20100405 ALLAFRICA
Nairobi — An advance team from the International Criminal Court lands in Kenya this week to launch investigations that could see some Cabinet ministers and other top politicians, civil servants and businessmen taken to The Hague to answer charges of crimes against humanity.
ICC chief prosecutor Luis Moreno-Ocampo, who plans to visit next month, has already informed Kenyan authorities of the advance team's visit.
Sources at The Hague said the team would lay the groundwork for investigations into the roles of specific people seen as the key planners and financiers of the violence, following the disputed 2007 elections.
The advance team has set up appointments with some of the government and private institutions that carried out investigations into the violence in which 1,133 people were killed.
Mr Moreno-Ocampo's team intends to talk to the ministries of Internal Security and Provincial Administration, Justice and Constitutional Affairs, the Attorney General's office and the police force.
The team will also be talking with the official and independent organisations like the statutory Kenya National Commission on Human Rights (KNCHR) and the Kenya Human Rights Commission, that inquired into the blood-letting in which at least 650,000 people were uprooted from their homes.
Last Wednesday, the Pre-Trial bench allowed the prosecutor to start investigations into the post-election chaos.
A day after, Mr Moreno-Ocampo addressed a press conference at The Hague with a video link to Nairobi during which he said he would launch quick, robust, independent and impartial investigations.
He said he would be arriving in the country in May to meet President Kibaki and Prime Minister Raila Odinga before embarking on his mission.
The team, sources said, would work with the local agencies that investigated the chaos, to identify the addresses of the witnesses, their locations and the risks they faced for being lined up to give evidence against the masterminds of the killings.
Mr Moreno-Ocampo has said the names consist of key leaders from PNU, whose candidate was President Kibaki, and the ODM, whose flag bearer was Mr Odinga. Also on the list are businesspeople associated with the two parties.
Key to the investigations would be the safety of the witnesses who have been threatened if they implicate some key leaders.
The prosecutor has said that ICC will help protect the witnesses, but also stressed that their safety is the responsibility of the government.
Contacted by the Nation on Monday, Attorney-General Amos Wako was optimistic that Parliament would speedily pass the Witness Protection (Amendment) Bill.
"I am expecting Parliament to act quickly on the amendment, now that the issue of the (draft) constitution has been dispensed with, so that we can have a mechanism in place," he said.
Mr Wako presented the Bill in the House on Thursday and it is now before the Parliamentary Committee on Administration of Justice and Legal Affairs.
The current law has been faulted for failing to put in place an effective witness protection programme, putting at risk the lives of those who give evidence.

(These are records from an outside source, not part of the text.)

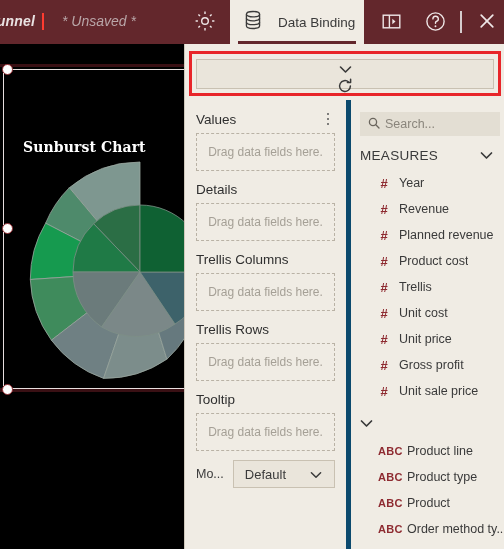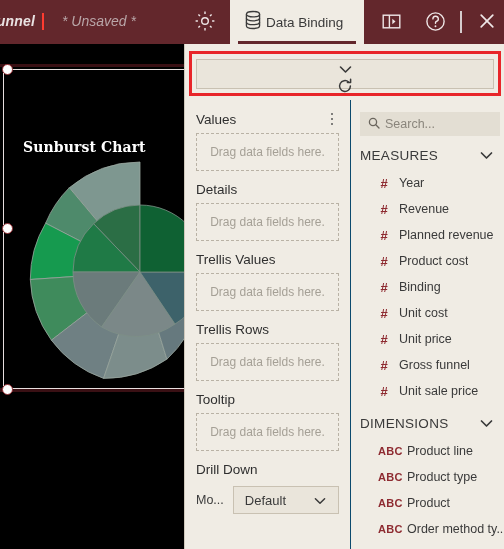--- a/index.html
+++ b/index.html
@@ -37,7 +37,7 @@
   .tab-active{
     position:absolute;left:230px;top:0;width:134px;height:44px;
     background:#f0ece4;
-    display:flex;align-items:center;gap:2px;padding-left:12px;
+    display:flex;align-items:center;gap:14px;padding-left:12px;
     box-sizing:border-box;cursor:pointer;
   }
   .tab-active .tab-label{font-size:13.5px;color:#3a3a3a;white-space:nowrap;}

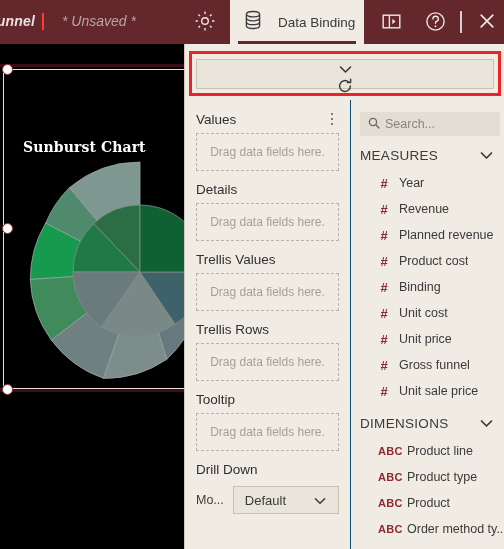--- a/index.html
+++ b/index.html
@@ -103,7 +103,7 @@
   
   .fieldcol{
     position:absolute;left:0;top:56px;width:166px;height:449px;
-    border-right:1px solid #0c4a6e;box-sizing:border-box;
+    border-right:5px solid #0c4a6e;box-sizing:border-box;
     padding:0 11px;overflow:hidden;
   }
   .fc-head{

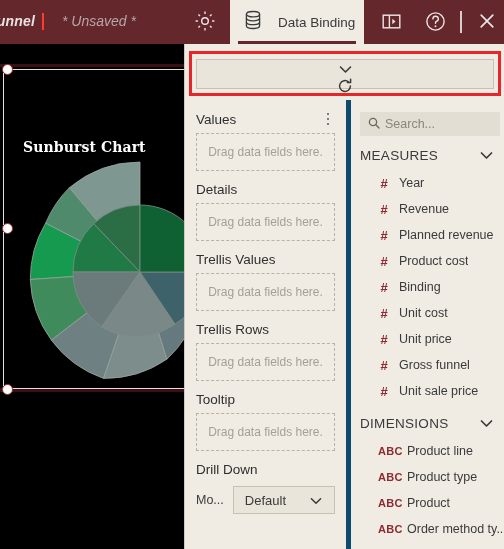--- a/index.html
+++ b/index.html
@@ -302,7 +302,7 @@
       </div>
 
       <div class="fc-head">
-        <span class="fc-title">Trellis Values</span>
+        <span class="fc-title">Trellis Columns</span>
       </div>
       <div class="dropzone">
         <span>Drag data fields here.</span>

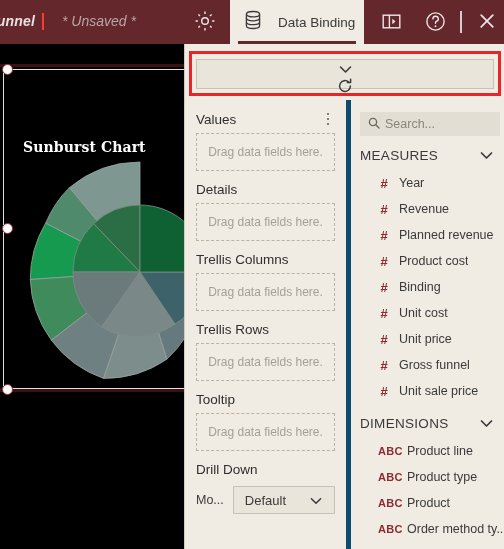--- a/index.html
+++ b/index.html
@@ -377,7 +377,7 @@
       </div>
       <div class="field">
         <span class="f-hash">#</span>
-        <span class="f-name">Binding</span>
+        <span class="f-name">Trellis</span>
       </div>
       <div class="field">
         <span class="f-hash">#</span>

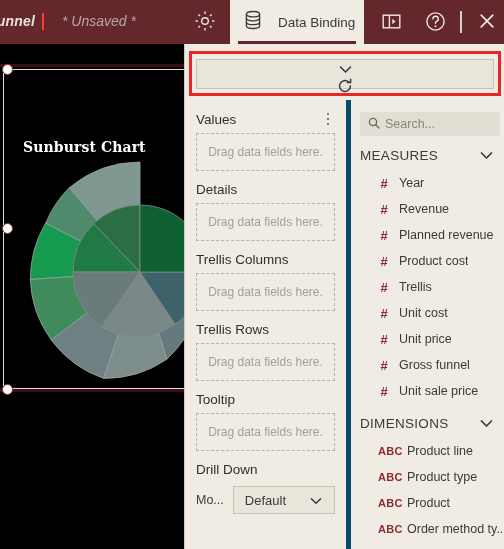--- a/index.html
+++ b/index.html
@@ -389,7 +389,7 @@
       </div>
       <div class="field">
         <span class="f-hash">#</span>
-        <span class="f-name">Gross funnel</span>
+        <span class="f-name">Gross profit</span>
       </div>
       <div class="field">
         <span class="f-hash">#</span>

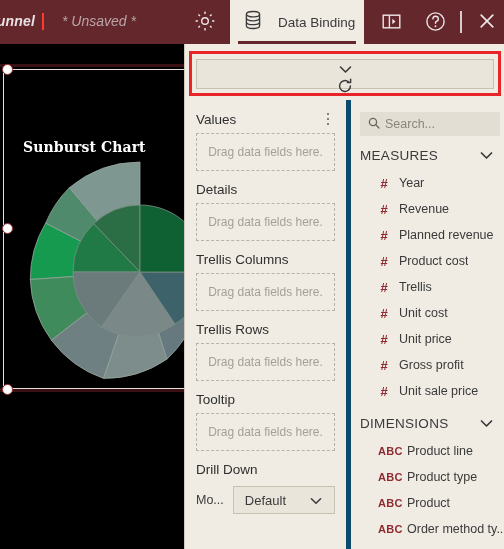--- a/index.html
+++ b/index.html
@@ -397,7 +397,6 @@
       </div>
 
       <div class="grp-head">
-        <span class="grp-title">DIMENSIONS</span>
         <span>
           <svg width="13" height="9" viewBox="0 0 13 9" fill="none" stroke="#3a3a3a" stroke-width="1.7" stroke-linecap="round" stroke-linejoin="round">
             <polyline points="1.5,2 6.5,7 11.5,2"></polyline>

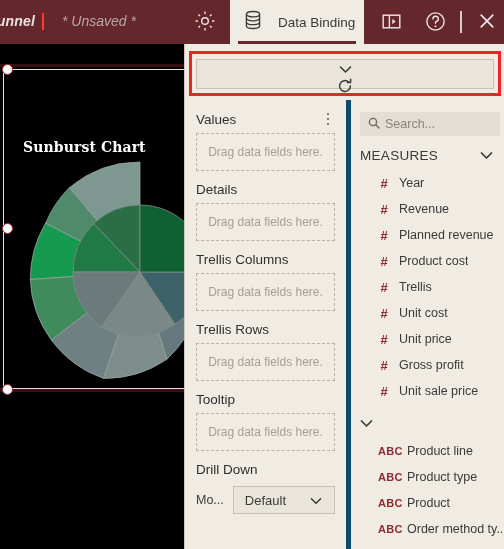--- a/index.html
+++ b/index.html
@@ -322,9 +322,6 @@
         <span>Drag data fields here.</span>
       </div>
 
-      <div class="fc-head">
-        <span class="fc-title">Drill Down</span>
-      </div>
       <div class="dd-row">
         <span class="dd-label">Mo...</span>
         <span class="dd-select">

"We want to be in a position, if asked by the ICC, to be able to help. However, the ICC can also provide its own protection of witnesses," said the AG in a telephone interview.
Sources at the Office of the President said Internal Security minister George Saitoti had received communication from Mr Moreno-Ocampo's office over the investigations.
On Monday, Justice minister Mutula Kilonzo said his ministry would only intervene if The Hague team faced difficulties or some government officers failed to cooperate.
He, however, urged MPs to agree on a national mechanism that would deal with those who would not face justice at The Hague.